Er zaten zorgrimpels op zijn voorhoofd en Cassandra vond het lastig hem aan te kijken. Zijn ogen verrieden zijn gedachten en ze vond het vreselijk om te zien dat hij zich herinnerde hoe ze was geweest.

‘Cass?’

‘Ja, doe ik.’ Ze zwaaide en hij vertrok. Ze hoorde het geluid van zijn auto wegsterven in de straat. Hoe goedbedoeld ook, zijn mededogen leek altijd iets bestraffends te hebben. Het was de teleurstelling, hoe vaag ook, dat ze haar oude zelf niet had kunnen – of willen – terugvinden. Het kwam niet bij hem op dat ze misschien had verkozen zo te blijven. Wat hij als iets teruggetrokkens en eenzaams beschouwde, zag Cassandra zelfbescherming; ze vond het veiliger naarmate je minder te verliezen had.

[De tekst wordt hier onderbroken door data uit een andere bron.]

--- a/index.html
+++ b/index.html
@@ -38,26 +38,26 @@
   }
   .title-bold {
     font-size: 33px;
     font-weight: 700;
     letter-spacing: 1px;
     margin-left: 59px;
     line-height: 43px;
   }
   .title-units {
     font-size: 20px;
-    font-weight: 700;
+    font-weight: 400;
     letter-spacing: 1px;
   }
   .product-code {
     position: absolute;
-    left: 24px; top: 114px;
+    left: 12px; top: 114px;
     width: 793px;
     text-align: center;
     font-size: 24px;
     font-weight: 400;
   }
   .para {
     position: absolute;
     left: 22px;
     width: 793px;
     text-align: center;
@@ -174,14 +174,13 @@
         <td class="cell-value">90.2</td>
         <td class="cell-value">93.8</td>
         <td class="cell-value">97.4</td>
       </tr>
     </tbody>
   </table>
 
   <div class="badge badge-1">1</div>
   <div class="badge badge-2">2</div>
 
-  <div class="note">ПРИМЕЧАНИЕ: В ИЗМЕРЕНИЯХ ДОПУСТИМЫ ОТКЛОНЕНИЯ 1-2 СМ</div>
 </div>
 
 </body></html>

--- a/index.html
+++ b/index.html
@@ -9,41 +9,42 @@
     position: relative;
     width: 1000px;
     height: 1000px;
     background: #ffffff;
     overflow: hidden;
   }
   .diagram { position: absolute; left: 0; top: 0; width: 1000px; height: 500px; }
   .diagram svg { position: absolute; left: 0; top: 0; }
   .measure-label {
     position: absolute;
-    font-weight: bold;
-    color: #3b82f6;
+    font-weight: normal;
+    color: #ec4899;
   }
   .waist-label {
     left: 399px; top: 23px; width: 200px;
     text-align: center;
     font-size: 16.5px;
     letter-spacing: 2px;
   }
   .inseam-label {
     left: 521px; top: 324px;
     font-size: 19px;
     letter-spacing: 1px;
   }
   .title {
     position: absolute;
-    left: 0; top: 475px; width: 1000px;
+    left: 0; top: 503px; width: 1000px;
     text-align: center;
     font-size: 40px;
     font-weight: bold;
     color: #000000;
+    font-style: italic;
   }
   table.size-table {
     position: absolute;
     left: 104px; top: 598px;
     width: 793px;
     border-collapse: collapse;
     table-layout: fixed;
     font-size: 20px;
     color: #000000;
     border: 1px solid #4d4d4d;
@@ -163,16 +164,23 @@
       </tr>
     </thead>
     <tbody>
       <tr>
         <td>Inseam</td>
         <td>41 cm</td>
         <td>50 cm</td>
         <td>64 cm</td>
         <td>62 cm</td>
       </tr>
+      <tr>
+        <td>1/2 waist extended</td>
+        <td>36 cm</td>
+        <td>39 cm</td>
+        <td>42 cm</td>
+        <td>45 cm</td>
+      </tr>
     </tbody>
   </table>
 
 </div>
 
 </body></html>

Ze schoof met de neus van haar sportschoen over het betonnen pad en kauwend op de nagel van haar duim zette ze die treurige oude gedachten van zich af. Daarna pakte ze de akte. Voor het eerst zag ze het briefje dat voorop geniet zat. Het waren Nells bejaarde hanenpoten, bijna niet te ontcijferen. Er stond: Voor Cassandra, die zal begrijpen waarom.





8





Brisbane, Australië, 1975



Nell nam de documenten nog eens vlug door ( paspoort, tickets, travellercheques ( ritste haar reisportefeuille dicht en sprak zichzelf vervolgens ernstig toe. Echt, ze werd dwangmatig. Mensen reisden elke dag, althans dat liet men haar geloven. Ze gespten zich in stoelen in reusachtige vliegende blikken en lieten zich de lucht in schieten. Ze haalde diep adem. Alles zou goed komen. Ze was toch een overlever?

Ze maakte de ronde door het huis en ze controleerde de sloten op de vensters. Haar blik dwaalde door de keuken. Had ze het gas afgesloten? Stond de koelkast wel open? Brandde er nog ergens licht? Uiteindelijk droeg ze haar twee koffers door de achterdeur naar buiten en draaide ze hem achter zich op slot. Ze wist natuurlijk best waarom ze nerveus was, en het was niet alleen de angst dat ze iets was vergeten of dat het vliegtuig als een baksteen zou vallen. Ze was nerveus omdat ze naar huis ging. Na al die jaren, na een heel leven ging ze eindelijk naar huis.

Uiteindelijk was het heel plotseling gegaan. Haar vader Hamish was nog maar veertien dagen dood en nu al maakte ze een deur naar haar verleden open. Hij had vast geweten dat ze dat zou doen. Toen hij Phyllis het koffertje had gewezen met de vraag of ze het na zijn dood aan Nell wilde geven, moest hij het hebben geraden.